** Exercise inputs follows **

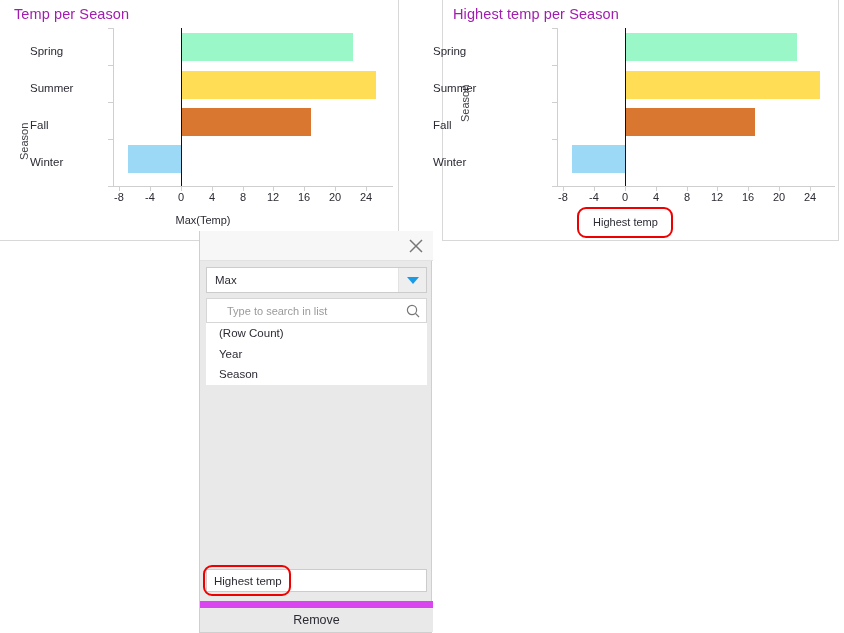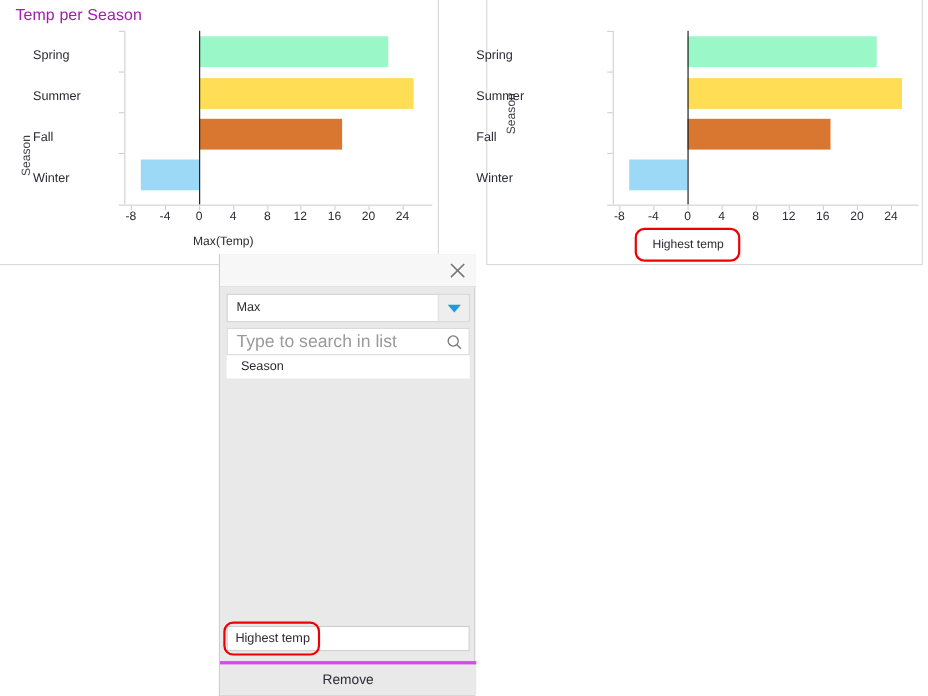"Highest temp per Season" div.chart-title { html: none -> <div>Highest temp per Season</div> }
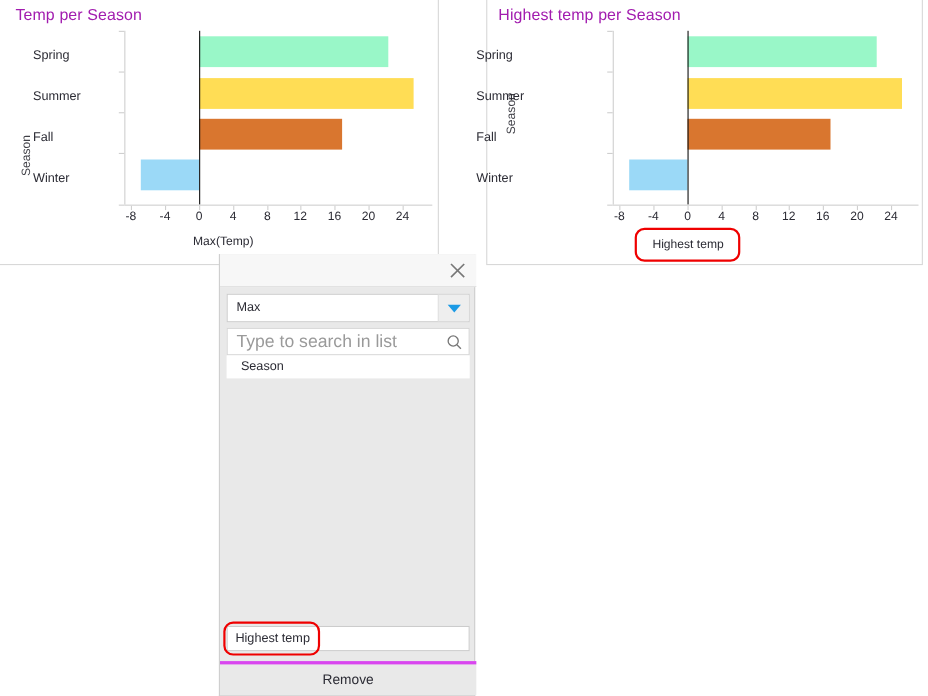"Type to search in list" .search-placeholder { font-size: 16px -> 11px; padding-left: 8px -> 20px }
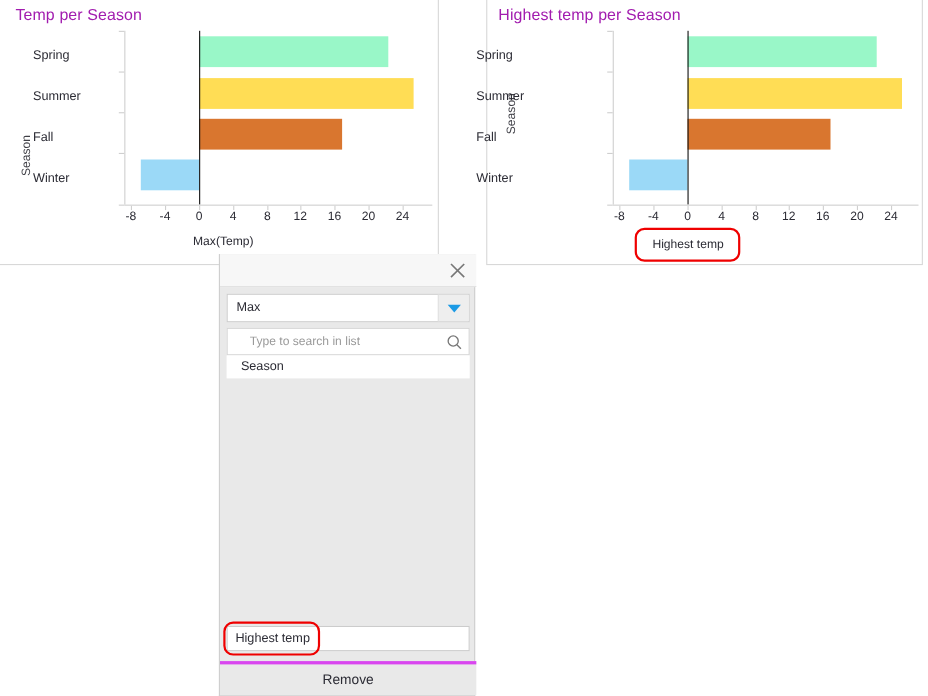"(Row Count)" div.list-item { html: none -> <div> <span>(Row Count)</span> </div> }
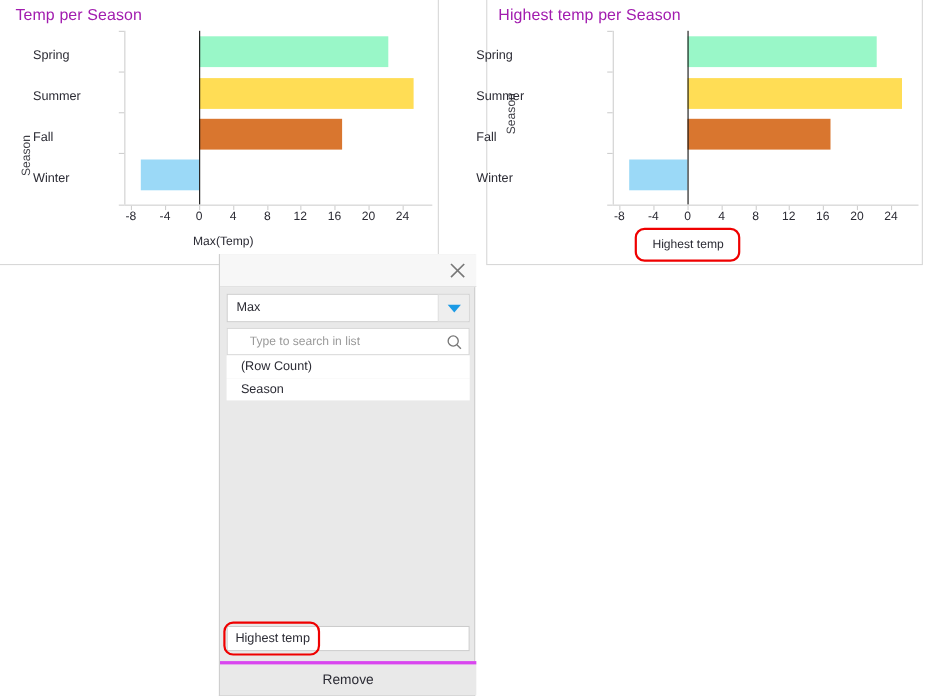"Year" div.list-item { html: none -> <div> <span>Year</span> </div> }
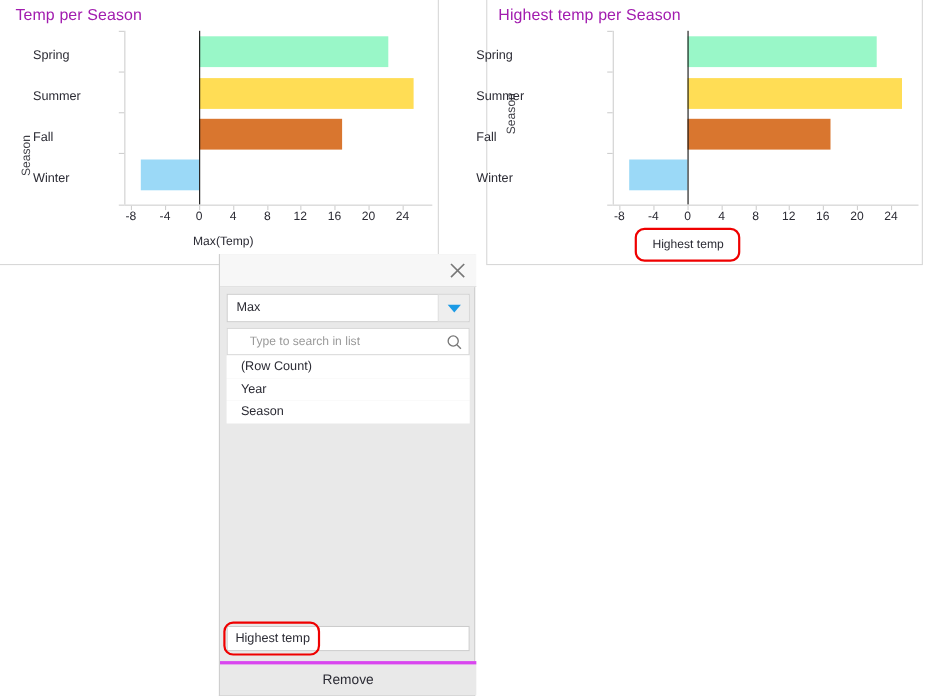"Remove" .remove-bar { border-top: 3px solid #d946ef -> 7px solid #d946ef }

** End of Exercise inputs **
** Exercise inputs follows **

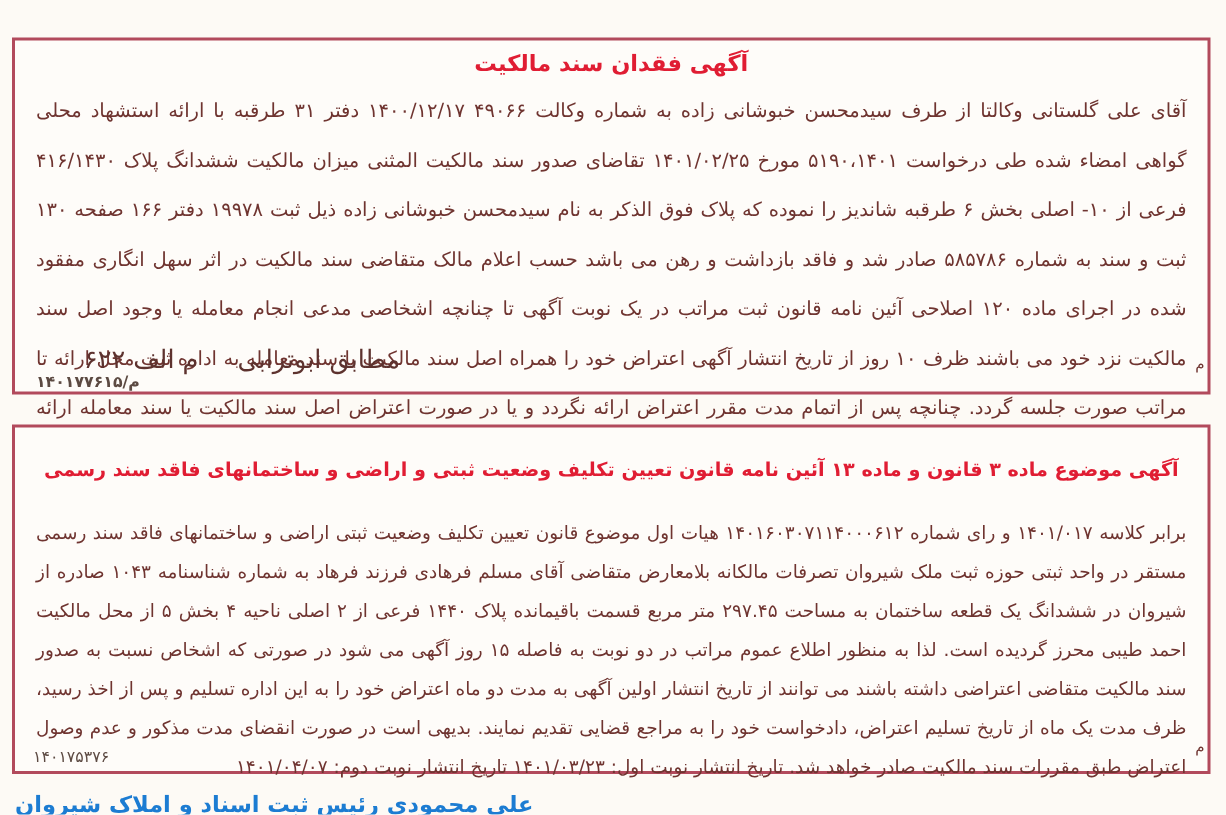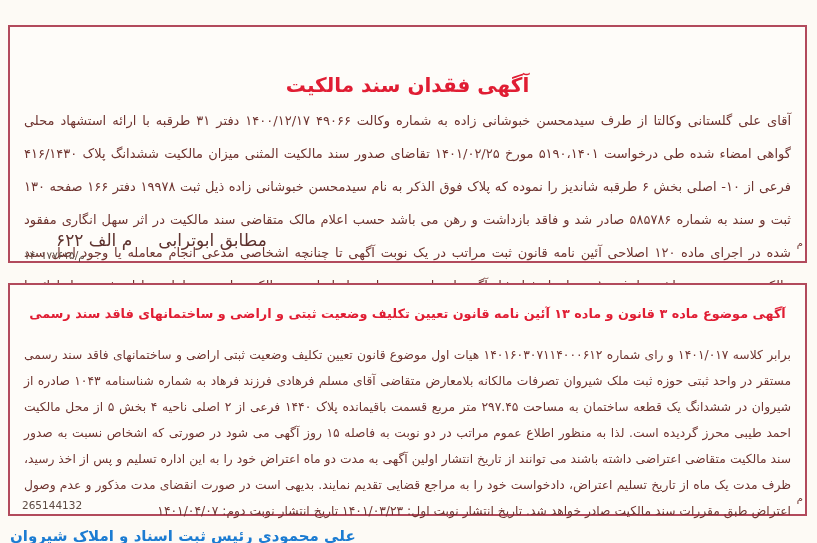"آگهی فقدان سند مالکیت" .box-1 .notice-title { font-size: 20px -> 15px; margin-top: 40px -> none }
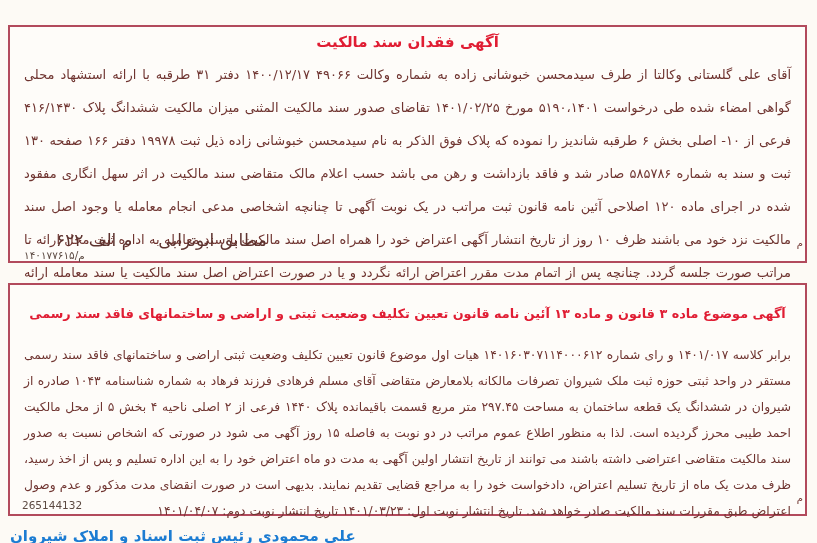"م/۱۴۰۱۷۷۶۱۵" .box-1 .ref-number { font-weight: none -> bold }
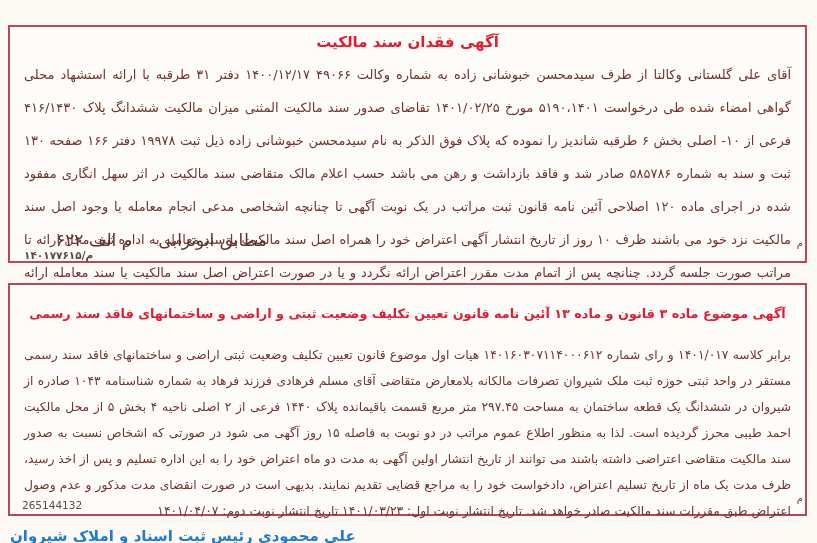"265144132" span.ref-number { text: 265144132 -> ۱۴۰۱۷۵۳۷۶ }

** End of Exercise inputs **

> **Task objective**:
Look above and copy only the lines from the one holding "font-weight: none ->" to the one holding "text: 265144132 ->", both included, exactly, minus the pictures.

> **Exercise answer**:
"م/۱۴۰۱۷۷۶۱۵" .box-1 .ref-number { font-weight: none -> bold }
"265144132" span.ref-number { text: 265144132 -> ۱۴۰۱۷۵۳۷۶ }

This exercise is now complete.